# Test Workflow Data Aggregation

-----------------------------------------------------------------
This example illustrates the aggregation of workflow (actions) data using the `github2pandas` repository. Here, all workflows are read out, filtered and displayed in terms of success or failure. 

In [None]:
from pathlib import Path
from github2pandas.workflows.aggregation import generate_workflow_history,\
                                                get_workflow_pandas_table,\
                                                request_log_files

from github2pandas.utility import replace_dublicates,\
                                  apply_python_date_format

## Basic Usage

The code snipet generates a raw data set. The pandas Dataframe includes author´s information, timestamp and the general result of the workflow run. 

In [None]:
git_repo_name = "Extract_Git_Activities"
git_repo_owner = "TUBAF-IFI-DiPiT"
    
default_data_folder = Path("data", git_repo_name)

import os
github_token = os.environ['TOKEN']
# If you do not include your Github Token in .env, its neccessary to integrate it here. 
# github_token = "yourToken"

generate_workflow_history(repo_name=git_repo_name,
                          github_token=github_token,
                          data_dir=default_data_folder)

pd_workflow = get_workflow_pandas_table(data_dir=default_data_folder)

In [None]:
pd_workflow.head(5)

In [None]:
pd_workflow.commit_author.unique()

Obviously, however, we again have problems with the duplicates of the naming. Let's use the processing tools to eliminate them.

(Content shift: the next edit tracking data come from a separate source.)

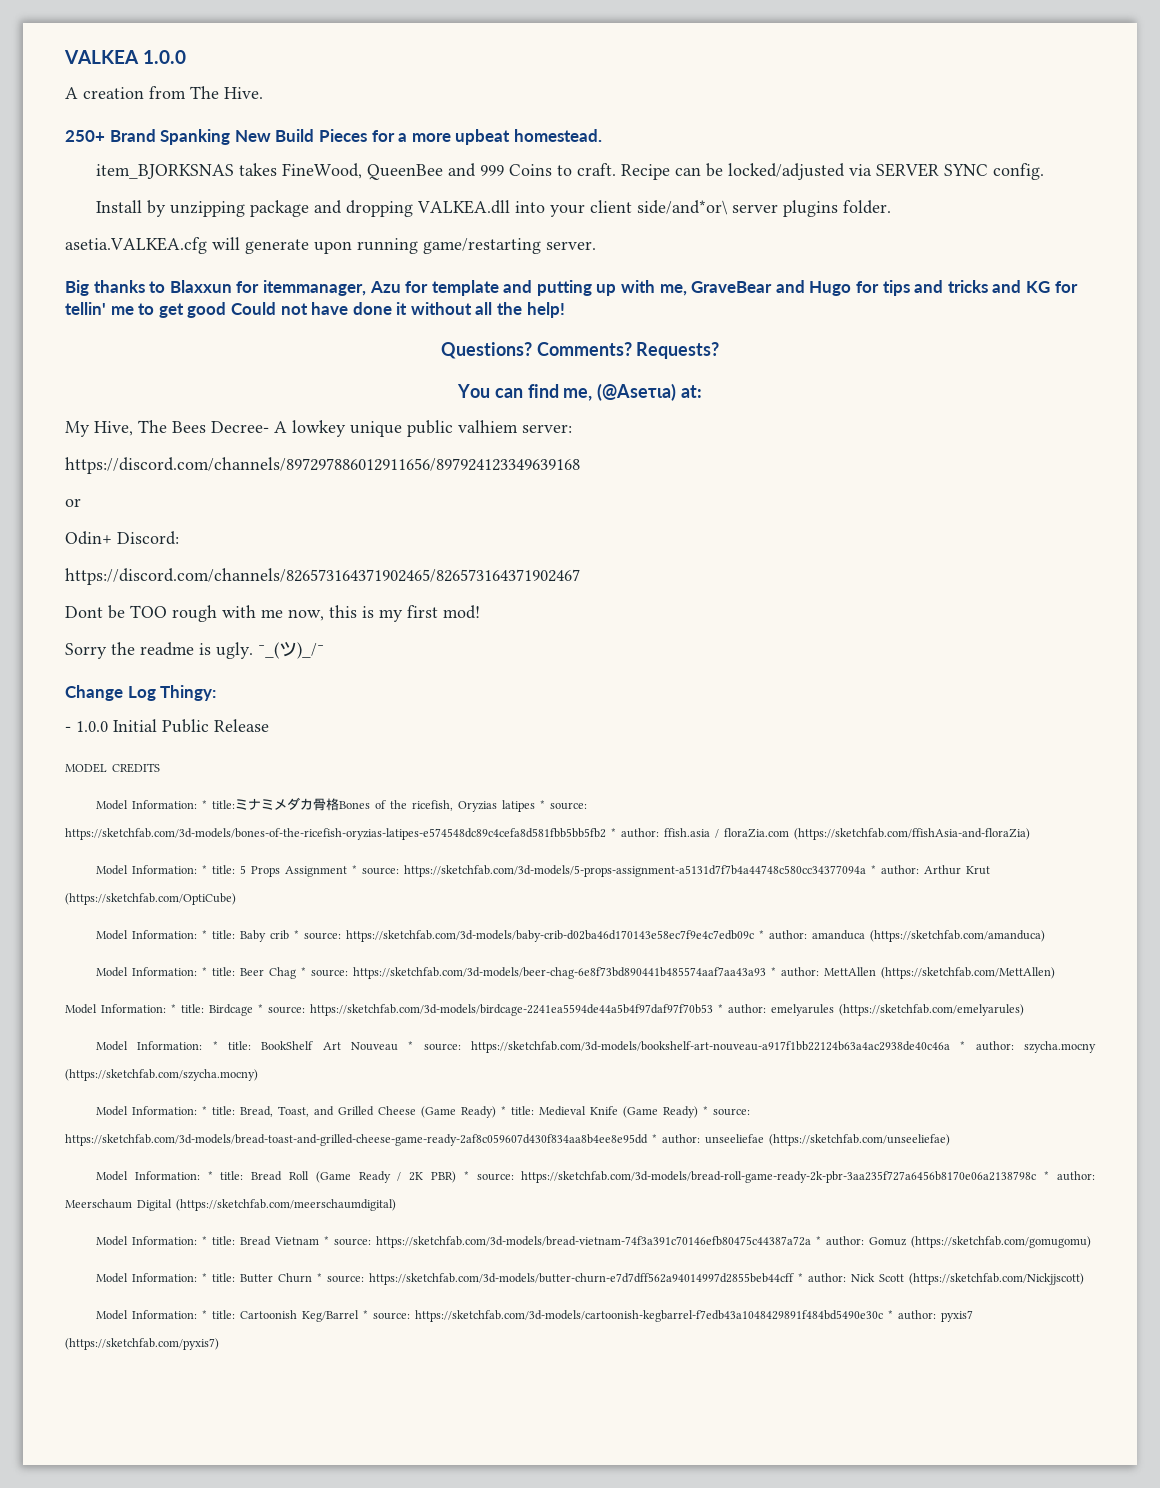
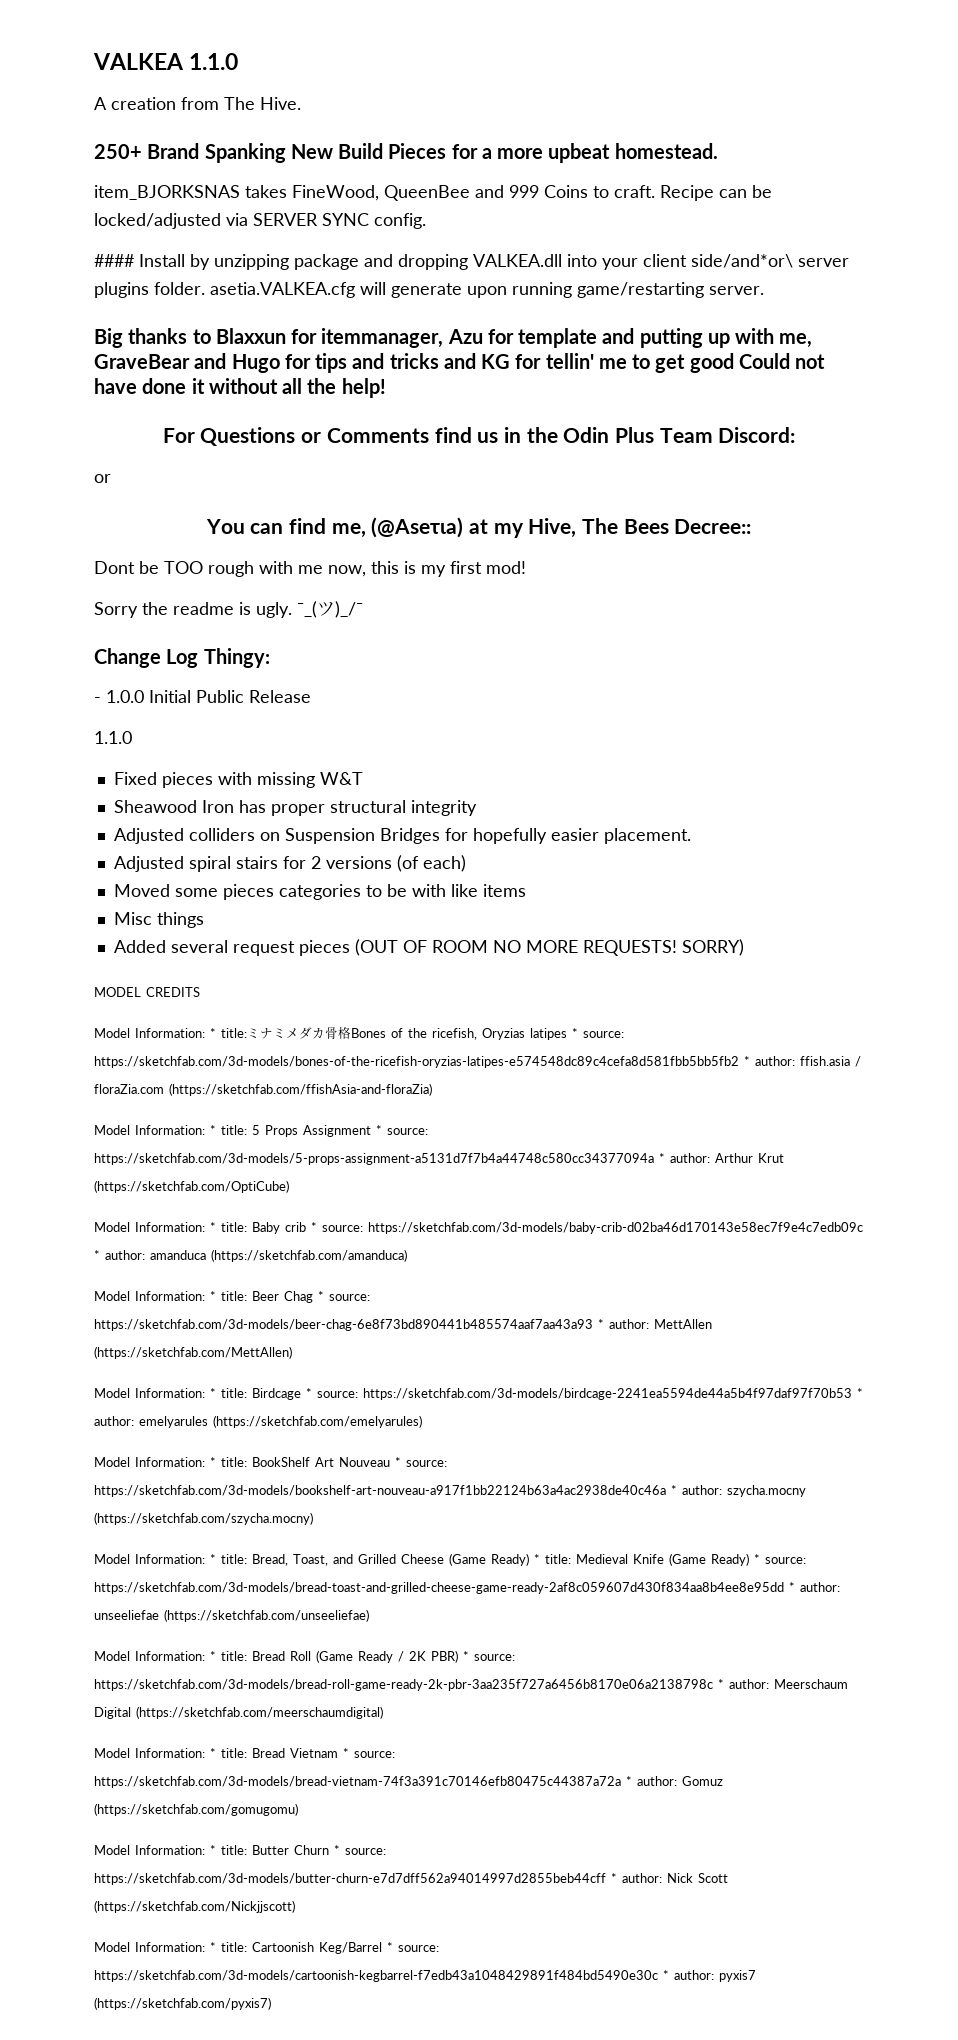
- VALKEA 1.0.0
+ VALKEA 1.1.0
- Install by unzipping package and dropping VALKEA.dll into your client side/and*or\ server plugins folder.
- asetia.VALKEA.cfg will generate upon running game/restarting server.
+ #### Install by unzipping package and dropping VALKEA.dll into your client side/and*or\ server plugins folder. asetia.VALKEA.cfg will generate upon running game/restarting server.
- Questions? Comments? Requests?
+ For Questions or Comments find us in the Odin Plus Team Discord:
+ or
- You can find me, (@Aseτιa) at:
- My Hive, The Bees Decree- A lowkey unique public valhiem server:
- https://discord.com/channels/897297886012911656/897924123349639168
- or
- Odin+ Discord:
- https://discord.com/channels/826573164371902465/826573164371902467
+ You can find me, (@Aseτιa) at my Hive, The Bees Decree::
  - 1.0.0 Initial Public Release
+ 1.1.0
+ Fixed pieces with missing W&T
+ Sheawood Iron has proper structural integrity
+ Adjusted colliders on Suspension Bridges for hopefully easier placement.
+ Adjusted spiral stairs for 2 versions (of each)
+ Moved some pieces categories to be with like items
+ Misc things
+ Added several request pieces (OUT OF ROOM NO MORE REQUESTS! SORRY)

## Application of processing methods

In [None]:
dublicate_names = [('SebastianZug', 'Sebastian Zug')]


pd_workflow_filtered = (
    get_workflow_pandas_table(data_dir=default_data_folder)
    .pipe(replace_dublicates, "commit_author", dublicate_names)
)

Who is the person with the most successful commits?

In [None]:
pd_workflow_filtered.groupby(['commit_author', 'conclusion'])['workflow_run_id'].count().unstack()

## Get workflow run logs
What happens during the workflow run. Let's take a closer view on log files.

In [None]:
request_log_files(owner = git_repo_owner,
                  repo_name=git_repo_name,
                  github_token=github_token,
                  workflow_id="617685085",
                  folder=".")